— Work instruction —
What is needed here is an exact copy of every entry.

|---|

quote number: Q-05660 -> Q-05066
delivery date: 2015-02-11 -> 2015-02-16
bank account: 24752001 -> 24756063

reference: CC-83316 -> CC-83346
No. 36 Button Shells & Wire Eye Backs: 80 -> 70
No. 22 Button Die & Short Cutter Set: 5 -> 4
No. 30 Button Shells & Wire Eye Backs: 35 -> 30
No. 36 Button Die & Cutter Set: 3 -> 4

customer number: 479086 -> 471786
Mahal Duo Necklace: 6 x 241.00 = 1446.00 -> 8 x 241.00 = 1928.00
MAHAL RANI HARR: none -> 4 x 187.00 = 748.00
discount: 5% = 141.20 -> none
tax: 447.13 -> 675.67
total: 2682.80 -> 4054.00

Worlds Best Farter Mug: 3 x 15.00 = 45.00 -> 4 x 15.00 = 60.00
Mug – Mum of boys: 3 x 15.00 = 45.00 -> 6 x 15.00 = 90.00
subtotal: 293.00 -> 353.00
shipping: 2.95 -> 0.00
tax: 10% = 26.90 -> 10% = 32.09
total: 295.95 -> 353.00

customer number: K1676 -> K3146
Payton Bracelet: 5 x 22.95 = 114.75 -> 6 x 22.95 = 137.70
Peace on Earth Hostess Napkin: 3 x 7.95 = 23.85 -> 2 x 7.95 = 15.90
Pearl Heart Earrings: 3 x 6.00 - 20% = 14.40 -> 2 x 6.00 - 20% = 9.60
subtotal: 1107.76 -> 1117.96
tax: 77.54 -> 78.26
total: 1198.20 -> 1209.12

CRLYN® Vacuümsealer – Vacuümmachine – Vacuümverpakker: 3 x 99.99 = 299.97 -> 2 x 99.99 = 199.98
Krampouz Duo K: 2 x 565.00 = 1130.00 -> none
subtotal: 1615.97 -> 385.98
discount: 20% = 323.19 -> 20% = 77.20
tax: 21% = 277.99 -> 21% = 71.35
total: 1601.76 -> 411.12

|---|

— Response —
quote number: Q-05660 -> Q-05066
delivery date: 2015-02-11 -> 2015-02-16
bank account: 24752001 -> 24756063

reference: CC-83316 -> CC-83346
No. 36 Button Shells & Wire Eye Backs: 80 -> 70
No. 22 Button Die & Short Cutter Set: 5 -> 4
No. 30 Button Shells & Wire Eye Backs: 35 -> 30
No. 36 Button Die & Cutter Set: 3 -> 4

customer number: 479086 -> 471786
Mahal Duo Necklace: 6 x 241.00 = 1446.00 -> 8 x 241.00 = 1928.00
MAHAL RANI HARR: none -> 4 x 187.00 = 748.00
discount: 5% = 141.20 -> none
tax: 447.13 -> 675.67
total: 2682.80 -> 4054.00

Worlds Best Farter Mug: 3 x 15.00 = 45.00 -> 4 x 15.00 = 60.00
Mug – Mum of boys: 3 x 15.00 = 45.00 -> 6 x 15.00 = 90.00
subtotal: 293.00 -> 353.00
shipping: 2.95 -> 0.00
tax: 10% = 26.90 -> 10% = 32.09
total: 295.95 -> 353.00

customer number: K1676 -> K3146
Payton Bracelet: 5 x 22.95 = 114.75 -> 6 x 22.95 = 137.70
Peace on Earth Hostess Napkin: 3 x 7.95 = 23.85 -> 2 x 7.95 = 15.90
Pearl Heart Earrings: 3 x 6.00 - 20% = 14.40 -> 2 x 6.00 - 20% = 9.60
subtotal: 1107.76 -> 1117.96
tax: 77.54 -> 78.26
total: 1198.20 -> 1209.12

CRLYN® Vacuümsealer – Vacuümmachine – Vacuümverpakker: 3 x 99.99 = 299.97 -> 2 x 99.99 = 199.98
Krampouz Duo K: 2 x 565.00 = 1130.00 -> none
subtotal: 1615.97 -> 385.98
discount: 20% = 323.19 -> 20% = 77.20
tax: 21% = 277.99 -> 21% = 71.35
total: 1601.76 -> 411.12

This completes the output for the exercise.